*** RECORDED INFORMATION ***

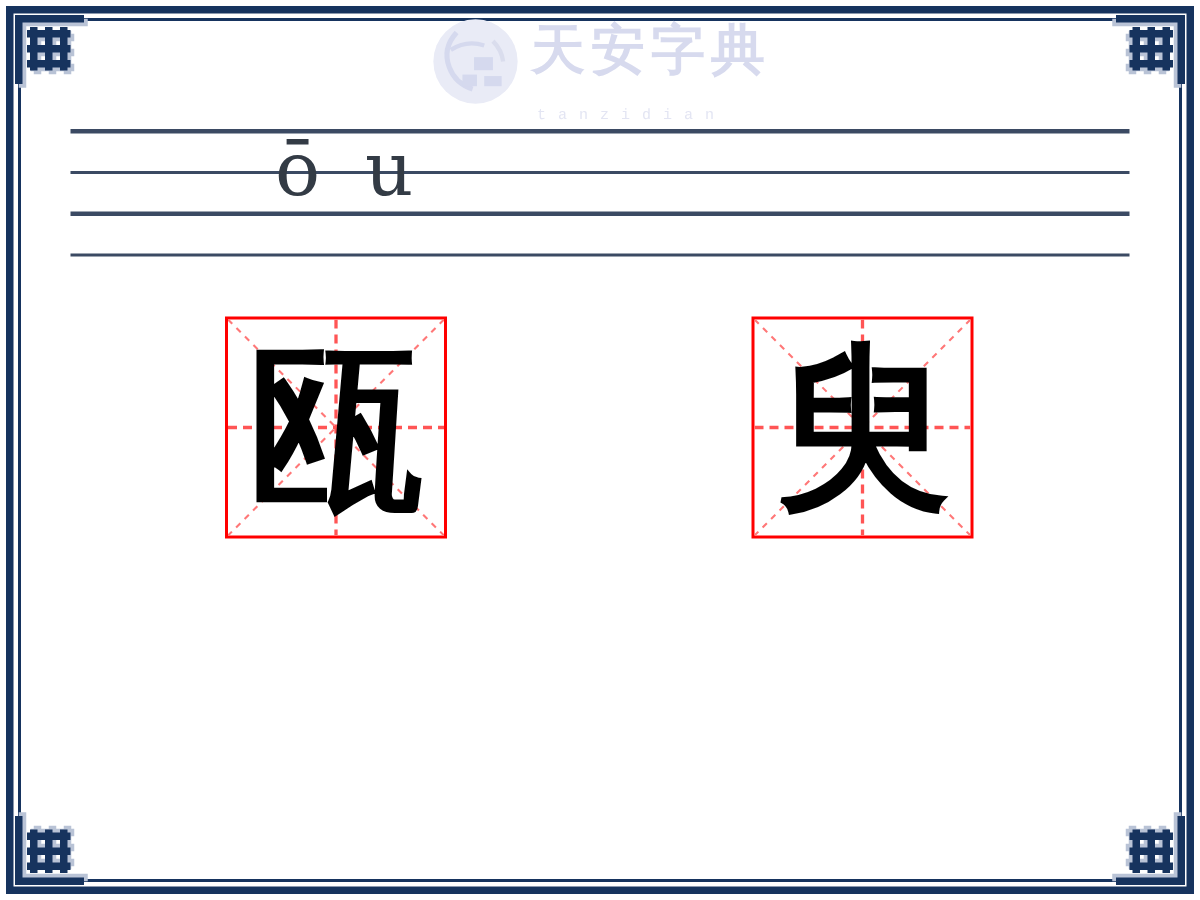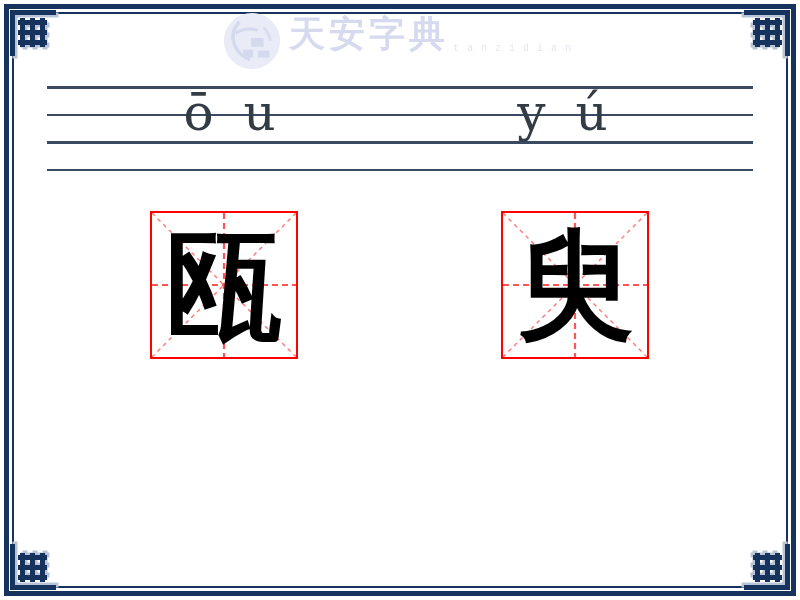--- a/index.html
+++ b/index.html
@@ -33,7 +33,7 @@
   
   .logo{position:absolute;top:10px;left:0;right:0;display:flex;justify-content:center;align-items:flex-start;gap:6px;}
   .logo-seal{width:62px;height:62px;flex:0 0 auto;}
-  .logo-textcol{display:flex;flex-direction:row;align-items:flex-end;padding-top:4px;}
+  .logo-textcol{display:flex;flex-direction:column;align-items:flex-start;padding-top:4px;}
   .logo-title{
     font-size:36px;font-weight:bold;color:var(--logo);
     letter-spacing:4px;line-height:1.1;

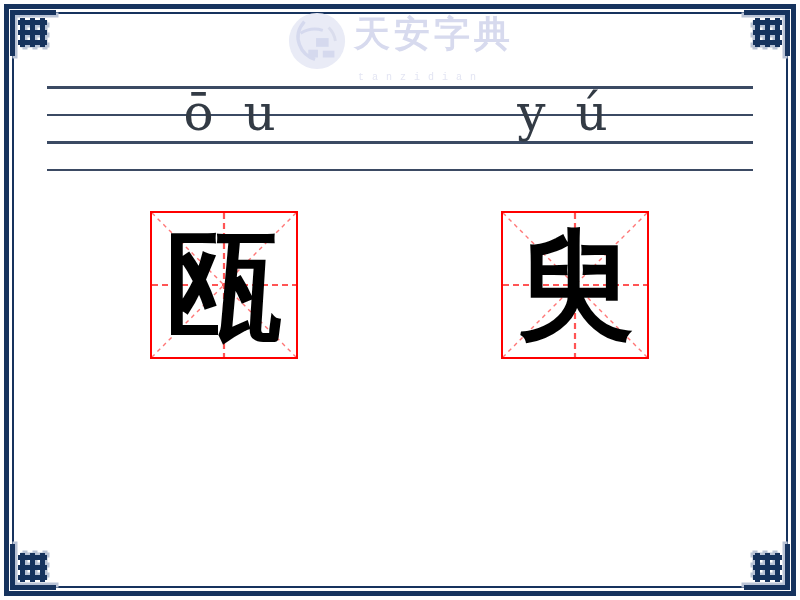--- a/index.html
+++ b/index.html
@@ -139,7 +139,6 @@
     <div class="staff-line sl4"></div>
   </div>
   <span class="pinyin p1">ō u</span>
-  <span class="pinyin p2">y ú</span>
 
   <div class="hanzi-box b1">
     <svg class="grid-guides" viewBox="0 0 144 144" preserveAspectRatio="none">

*** End of RECORDED INFORMATION ***

WHAT YOU ARE ASKED TO DO: Pull every line that holds the string "padding" out of the records.

TASK SOLUTION:
-  .logo-textcol{display:flex;flex-direction:row;align-items:flex-end;padding-top:4px;}
+  .logo-textcol{display:flex;flex-direction:column;align-items:flex-start;padding-top:4px;}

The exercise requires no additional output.